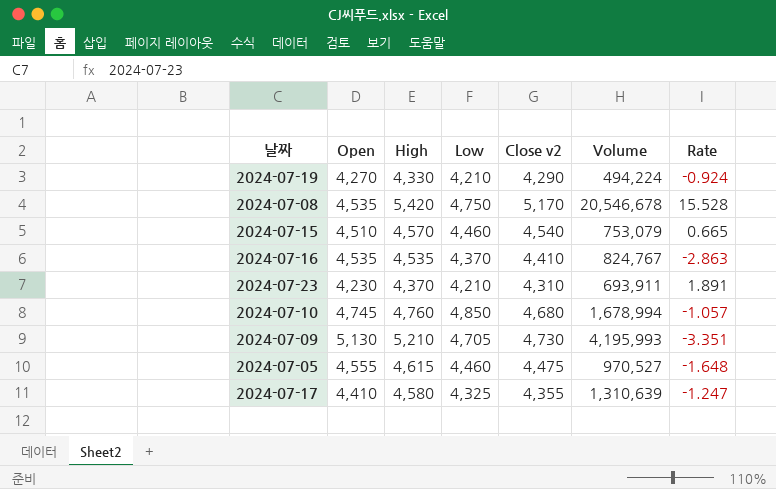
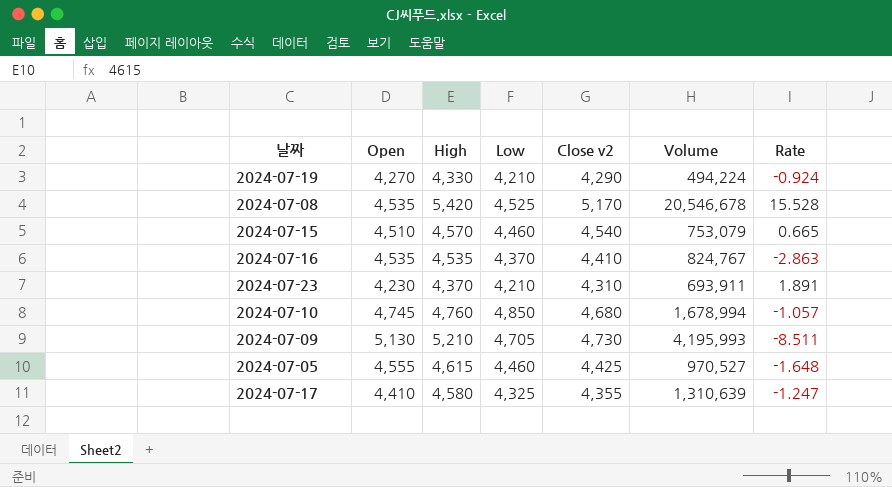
2024-07-08 | Low: 4,750 -> 4,525
2024-07-09 | Rate: -3.351 -> -8.511
2024-07-05 | Close v2: 4,475 -> 4,425

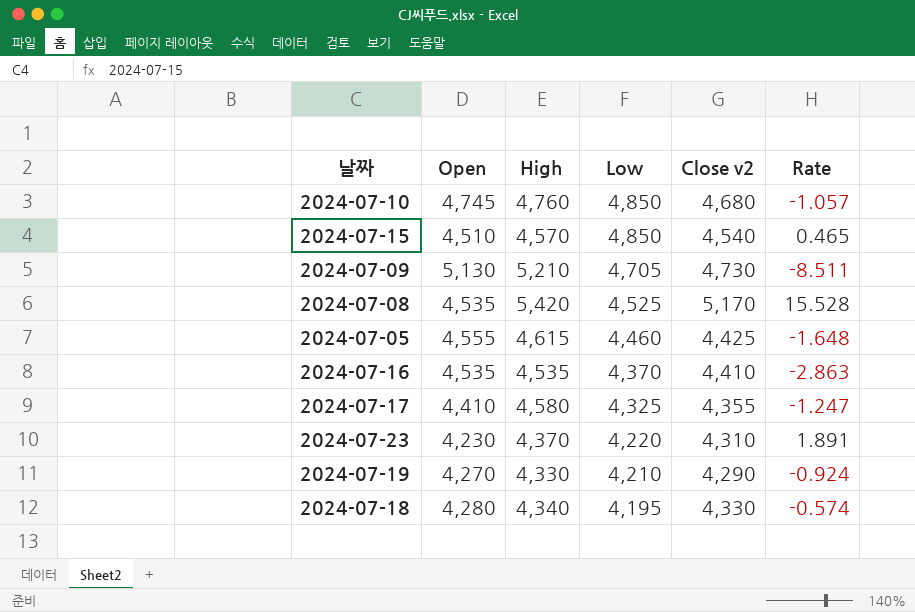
row order: none -> Low descending
column Volume | position: 6 -> none
2024-07-15 | Low: 4,460 -> 4,850
2024-07-15 | Rate: 0.665 -> 0.465
2024-07-23 | Low: 4,210 -> 4,220
row 2024-07-18: none -> 4,280 | 4,340 | 4,195 | 4,330 | -0.574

▶ DIRECTIONS: Every entry should be written out word for word, except for its pictures.

▶ COMPLETED TASK:
2024-07-08 | Low: 4,750 -> 4,525
2024-07-09 | Rate: -3.351 -> -8.511
2024-07-05 | Close v2: 4,475 -> 4,425

row order: none -> Low descending
column Volume | position: 6 -> none
2024-07-15 | Low: 4,460 -> 4,850
2024-07-15 | Rate: 0.665 -> 0.465
2024-07-23 | Low: 4,210 -> 4,220
row 2024-07-18: none -> 4,280 | 4,340 | 4,195 | 4,330 | -0.574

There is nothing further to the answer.